Wouldn't that be revolutionary for music? Because it's entirely possible in the next decade. Probable even.

2 comments

To be honest, that doesn't sound _that_ revolutionary for music. Because I'm pretty sure if you went digging, you could already find somewhere on Spotify a pretty decent death metal song with a vocalist who sounds like Freddy Mercury and jazz harmonies (I will concede, the specified subject matter is unlikely). Would you go looking for that, though? Probably not, because musical tastes and interests aren't about wanting a very specific set of attributes in a song. It's about tribalism, cults of personality, senses of belonging, nostalgia etc. The world is not short of good music, or variation in styles of good music, and what causes songs to be popular is not the objective quality of the music.

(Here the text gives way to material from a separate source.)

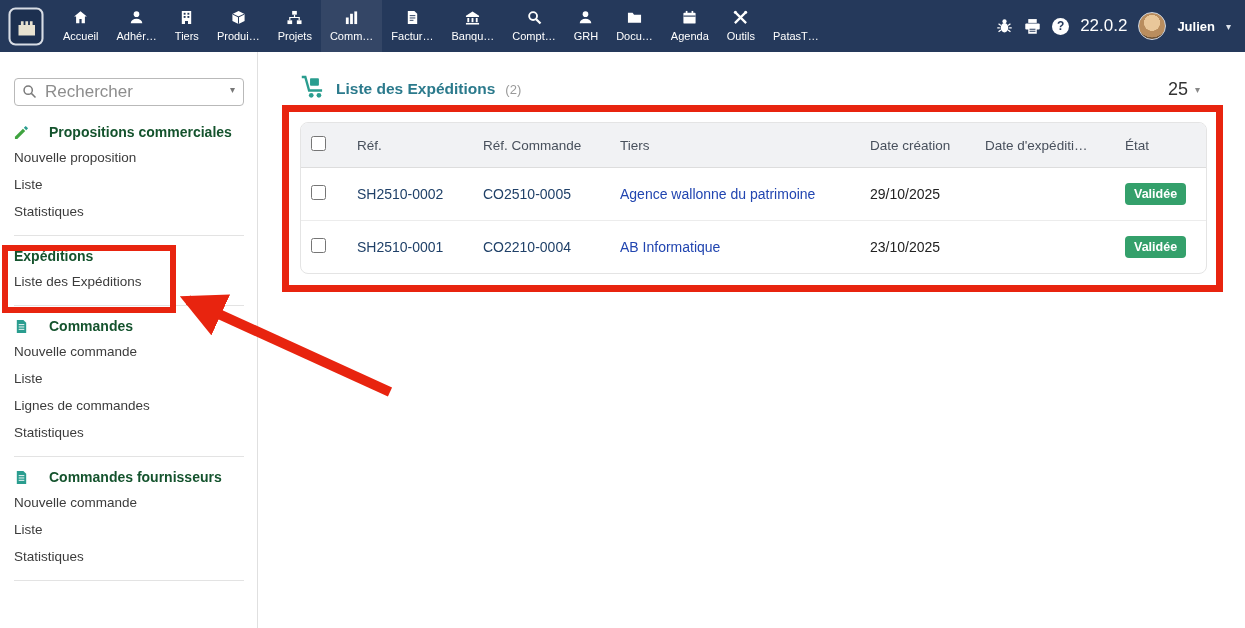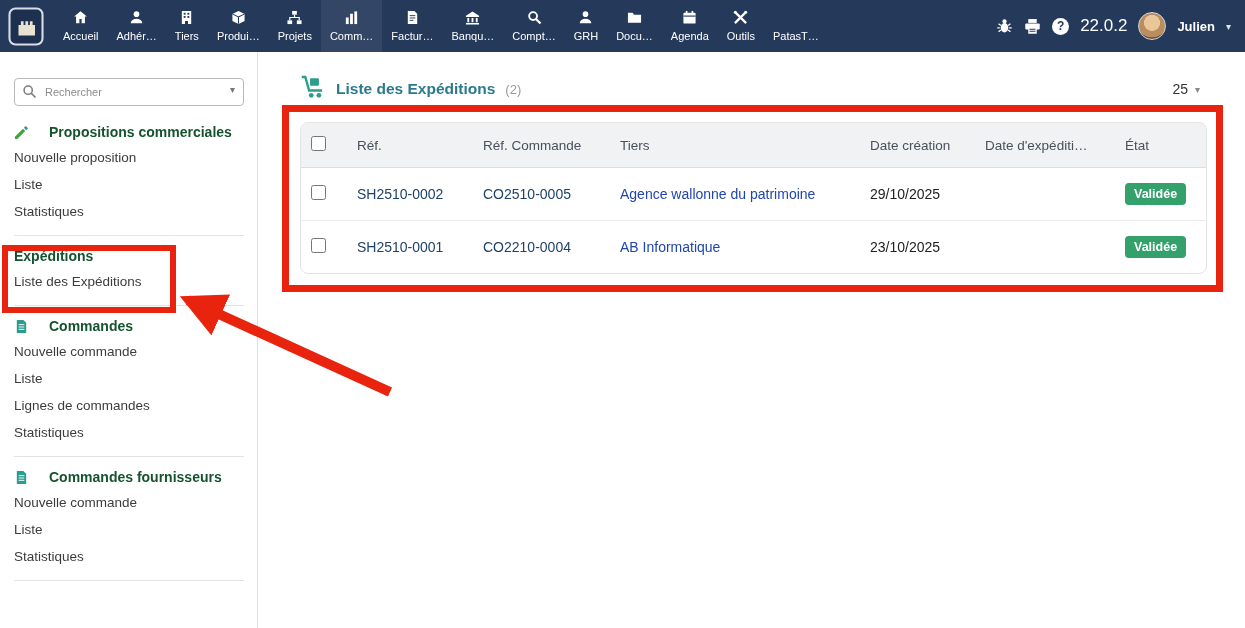"Rechercher" .searchbox input { font-size: 11px -> 17px }
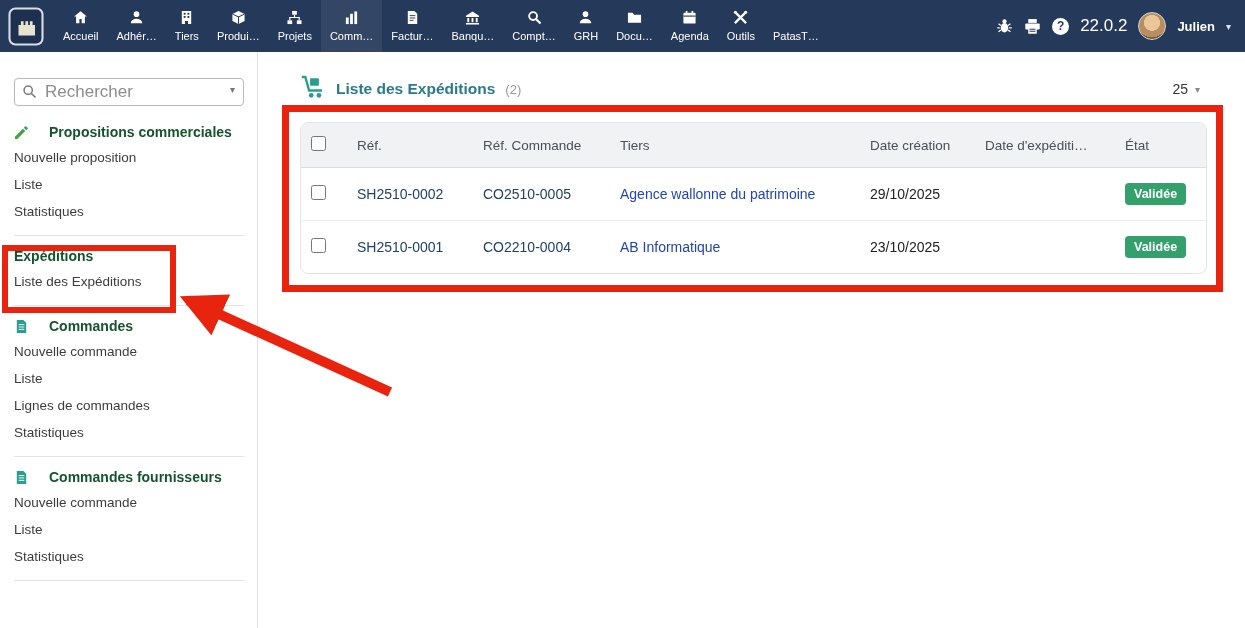"25" .pagesize .num { font-size: 14px -> 18px }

Put it another way. If an AI could generate new Beatles music on the fly, making it sound exactly like the Beatles, with the same creativity of lyrics, tight harmonies, beautiful melodies, would Beatles fans go out in their millions to buy them? No. In the same way that the same dusty demos from the 60s found in an attic somewhere became valuable when it was discovered that they were Beatles demos. The music didn't change, it didn't get better or worse. The personal story attached to them was what mattered.

My point isn't that any particular generated song will be revolutionary. My point is that you can get any song you can describe. There will be billions of good quality songs made because billions of people will be able to produce a song just by describing it.

I expect new genres to be created almost immediately. And I'm not sure how real musicians can compete with that level of noise out there.

This only works if the sound and themes desired are vast enough for that. It's fine if a casual listener is a fan of something like anything house, pop, or electro. It's more difficult if your taste level is more obscure- a specific artist's style, or a specific juxtaposition produced from a one-off album. In that case there is quite literally not enough data to train on to produce further.
Even when there's not enough data to train on, it might still be possible to generate something in a desired rare style - provided this style is a mixture of several more common styles. Modern generative models are pretty good at interpolating.
That sounds more like a meme than something which would revolutionize music. It would be a funny gag, but what really determines if its good music or not is... if its good music or not. If my phone idea of "generate a death metal song" is to parrot what every other death metal song sounds like, it will be boring and not enjoyable to listen to.
The border between "parroting" and "generating something good" may be very hard to discern at some point.